The Alchemy of Found Spaces

In 2018, as we began to materialize the first FREE workshop, it became clear that our financial and philosophical positions aligned with those of other practices and initiatives who have found spaces of resistance inside the global industry of design education.

Then we met Anja Groten and André Fincato who are part of the Amsterdam-based collective H&D.[64] We found kindred spirits in Anja and André, who contributed the powerful tool of the Workshop Project Wiki to our practice. We reached out to Anja knowing that she would be in residence at Otis College of Art and Design in Los Angeles during FREE. We were curious about the possibility of collaborating on a website for the workshop, because everything needs a website. Anja introduced us to André and a found space opened up before us.

André and Anja brought their interests and agenda to the project. They had been developing a wiki as the backend for the Hackers & Designers website. After reading the prompt, they proposed a wiki as the website structure and a potential tool for the workshop. The site would be built with the integration of an etherpad, an open-source tool for collaborative writing. Unlike a wiki page, an etherpad can support simultaneous writing and editing by multiple users in real time. We understood the site’s various capabilities, but did not know how or if it would be used by the participants in an in-person context. We had some vague ideas about archiving work in process and making our efforts shareable with other educators. However, we did not anticipate the impact of the wiki’s two distinguishing characteristics: user editing via wiki mark-up language and simultaneous writing. With the introduction of the wiki, our expectations and assumptions about web-based tools began to unravel, and we could see new ways of working together. The Workshop Project Wiki shepherded collaboration amongst intergenerational colleagues with different levels of professional and technical expertise. Small teams of design educators were asked to produce outcomes of design education based on a speculative prompt. Work sessions were long and intensive. In order to edit pages on the wiki, all participants were required to use wiki mark-up language.

 

This distinct but familiar mark-up language became a common, accessible, non-intuitive technical language that participants (and hosts!) had to learn together, hunched over their laptops and looking over each other's shoulders. It was easy, but it took time. No one arrived knowing how to do it. The wiki was an equalizer, a hierarchy neutralizer. It transformed the participants into peers in the found space and time of the workshop. It was the technical equivalent of a dialect that mirrored a feeling of commonality amongst a small group of educators and students at different moments in their careers. It became a tool for experimenting with the craft of design pedagogy and investigating specific aspects of contemporary visual culture and their repercussions for design education.

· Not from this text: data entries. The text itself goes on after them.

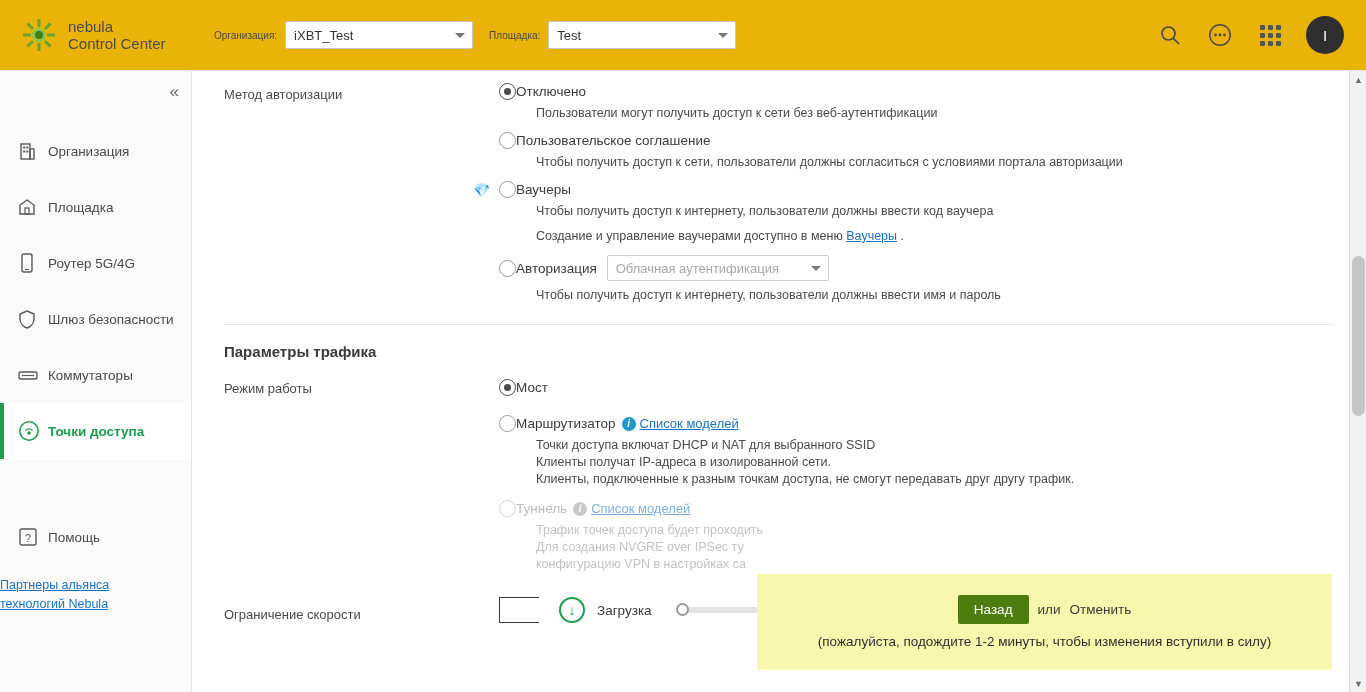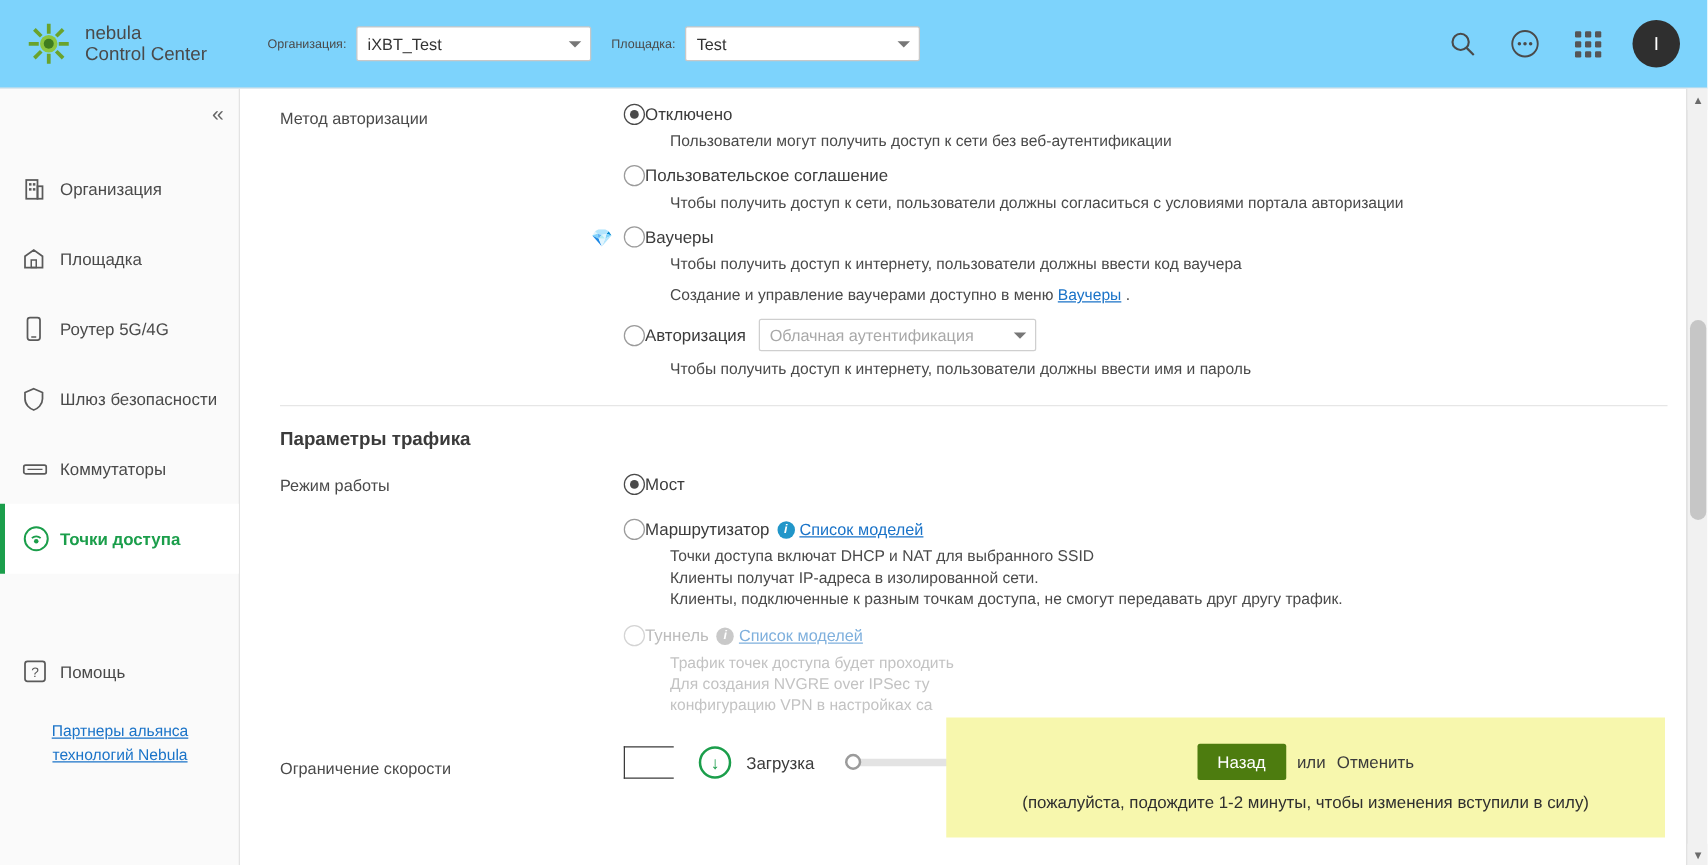--- a/index.html
+++ b/index.html
@@ -10,21 +10,21 @@
     font-size: 13px;
     color: #333;
     background: #ffffff;
     overflow: hidden;
     position: relative;
   }
 
   
   .topbar {
     position: absolute; top: 0; left: 0; width: 1366px; height: 71px;
-    background: #7dd3fc;
+    background: #eab308;
     border-bottom: 1px solid #e3e3e3;
     display: flex; align-items: center;
   }
   .brand { display: flex; align-items: center; margin-left: 20px; width: 178px; }
   .brand-logo { width: 38px; height: 38px; position: relative; }
   .brand-text { margin-left: 10px; line-height: 1.15; }
   .brand-text .t1 { font-size: 15px; color: #4a4a4a; }
   .brand-text .t2 { font-size: 15px; color: #4a4a4a; }
 
   .field-group { display: flex; align-items: center; margin-left: 16px; }
@@ -65,21 +65,21 @@
     font-size: 13.5px; color: #4a4a4a; position: relative;
   }
   .nav-item .ni-icon { width: 30px; display: flex; align-items: center; color: #5a5a5a; }
   .nav-item.active { background: #ffffff; color: #1b9e4b; font-weight: bold; }
   .nav-item.active::before {
     content: ""; position: absolute; left: 0; top: 0; bottom: 0; width: 4px; background: #1b9e4b;
   }
   .nav-item.active .ni-icon { color: #1b9e4b; }
   .nav-spacer { height: 50px; }
   .partners {
-    position: absolute; left: 0; width: 192px; top: 505px; text-align: center;
+    position: absolute; left: 0; width: 192px; top: 505px; 
     font-size: 12.5px; color: #1a73c8; line-height: 1.5;
   }
   .partners a { color: #1a73c8; text-decoration: underline; }
 
   
   .content {
     position: absolute; top: 71px; left: 192px; width: 1174px; height: 621px;
     background: #fff; overflow: hidden;
   }
   .section { padding: 0 32px; }

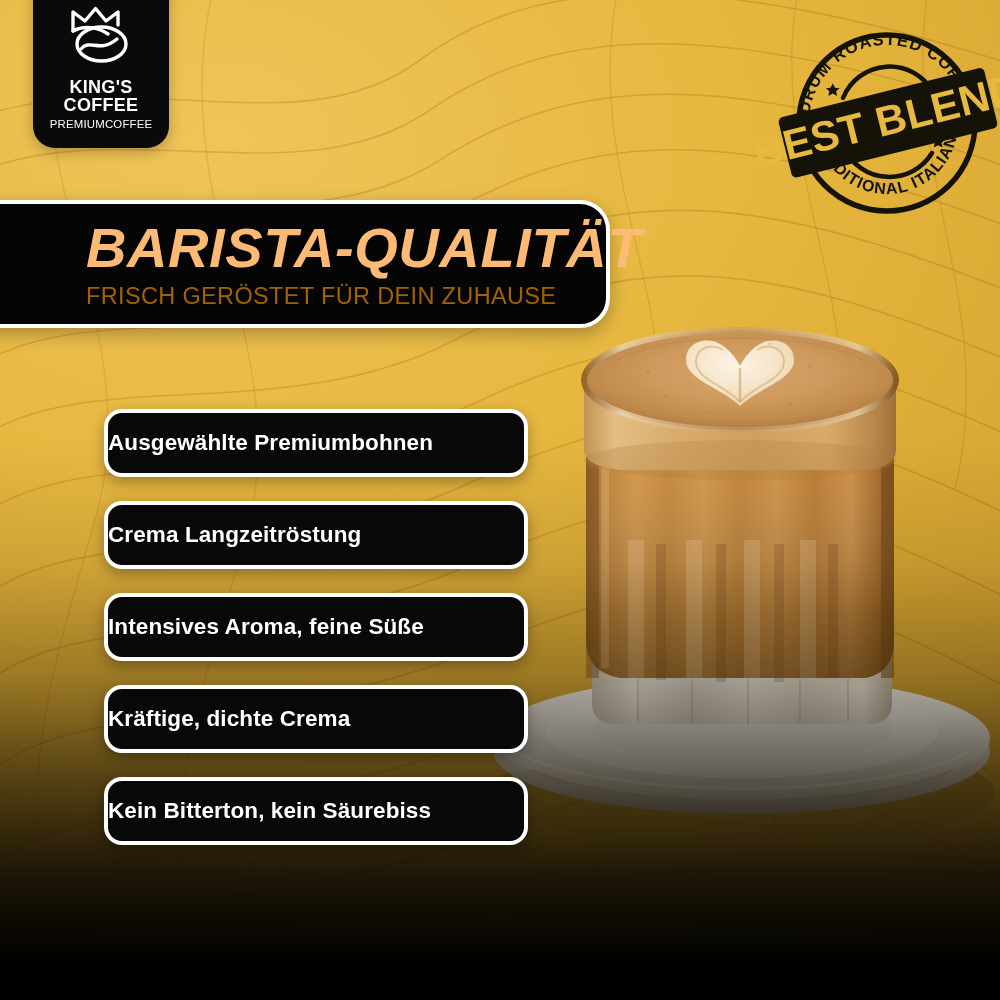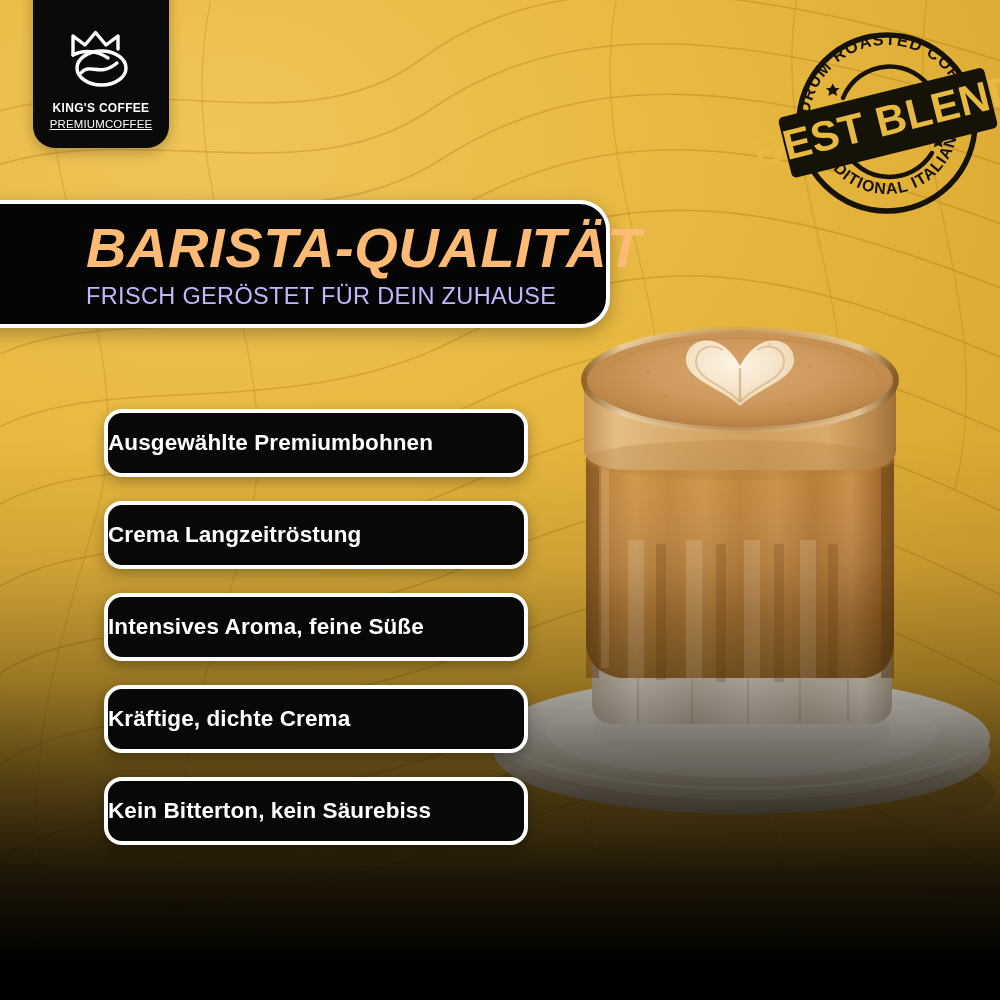--- a/index.html
+++ b/index.html
@@ -28,36 +28,36 @@
   .bg-vig{position:absolute;inset:0;
     background:radial-gradient(130% 95% at 50% 30%, rgba(0,0,0,0) 55%, rgba(0,0,0,.18) 100%);}
 
   
   .logo-card{position:absolute;left:33px;top:-22px;width:136px;height:170px;
     background:#0a0a0a;border-radius:0 0 22px 22px;
     display:flex;flex-direction:column;align-items:center;justify-content:flex-end;
     padding-bottom:18px;box-sizing:border-box;
     box-shadow:0 4px 14px rgba(0,0,0,.25);}
   .logo-mark{width:74px;height:62px;margin-bottom:11px;}
-  .logo-name{color:#fff;font-size:12px;font-weight:700;letter-spacing:.3px;line-height:1;}
-  .logo-sub{color:#fff;font-size:11.4px;font-weight:400;letter-spacing:.2px;line-height:1;margin-top:5px;text-decoration:underline;}
+  .logo-name{color:#fff;font-size:18px;font-weight:700;letter-spacing:.3px;line-height:1;text-align:center;}
+  .logo-sub{color:#fff;font-size:11.4px;font-weight:400;letter-spacing:.2px;line-height:1;margin-top:5px;}
 
   
   .badge{position:absolute;left:786px;top:22px;width:202px;height:202px;}
   .badge svg{display:block;width:100%;height:100%;overflow:visible;}
 
   
   .headline{position:absolute;left:-40px;top:200px;width:650px;height:128px;
     background:#050505;border:4px solid #ffffff;border-radius:0 30px 30px 0;
     box-sizing:border-box;
     display:flex;flex-direction:column;justify-content:center;
     padding-left:122px;box-shadow:0 6px 18px rgba(0,0,0,.28);}
   .headline h1{margin:0;color:#fdba74;font-size:56px;font-weight:700;
     letter-spacing:.6px;line-height:1;white-space:nowrap;font-style:italic;}
-  .headline h2{margin:9px 0 0 0;color:#c4b5fd;font-size:23.5px;font-weight:400;
+  .headline h2{margin:9px 0 0 0;color:#a16207;font-size:23.5px;font-weight:400;
     letter-spacing:.35px;line-height:1;white-space:nowrap;}
 
   
   .pills{position:absolute;left:104px;top:409px;width:424px;}
   .pill{height:68px;margin-bottom:24px;background:#080808;
     border:4px solid #ffffff;border-radius:18px;box-sizing:border-box;
     display:flex;align-items:center;
     box-shadow:0 5px 14px rgba(0,0,0,.3);}
   .pill:last-child{margin-bottom:0;}
   .pill span{color:#fff;font-size:22.5px;font-weight:700;letter-spacing:.1px;white-space:nowrap;}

The wiki also changed how we understood in-person collaboration. Because of the etherpad’s capability for simultaneous writing, the wiki played a critical role in sharing work and ideas in real time among multiple groups. It allowed for a kind of simultaneous viewing and commentary that, in physical space, would result in cacophony. Users were able to straddle the digital realm of discourse and the physical world of production.

Found Space is Process

The wiki, as a structure, privileges the group and that which is shared over the needs of an individual user. It requires users to learn its language, which becomes a commonly held lexicon. As with any other language, wiki mark-up carries with it an embedded set of priorities. Its approach to efficiency is reflected in a reduced palette of tools and options. There’s a lot you can do, but also a lot you can’t do, particularly if you’re a graphic designer accustomed to crafting intricate visual hierarchies and systems. Its visual language is equally reductive, but as the result of efficiency in coding and file size, not a stylistic choice. It favors a type of optimization that is eschewed by mainstream conventions of UI/UX design. It is designed to be economical, and shared among groups who have varying access to equipment and bandwidth. It is meant to be nimble and malleable, with aesthetics linked to the nature of its content.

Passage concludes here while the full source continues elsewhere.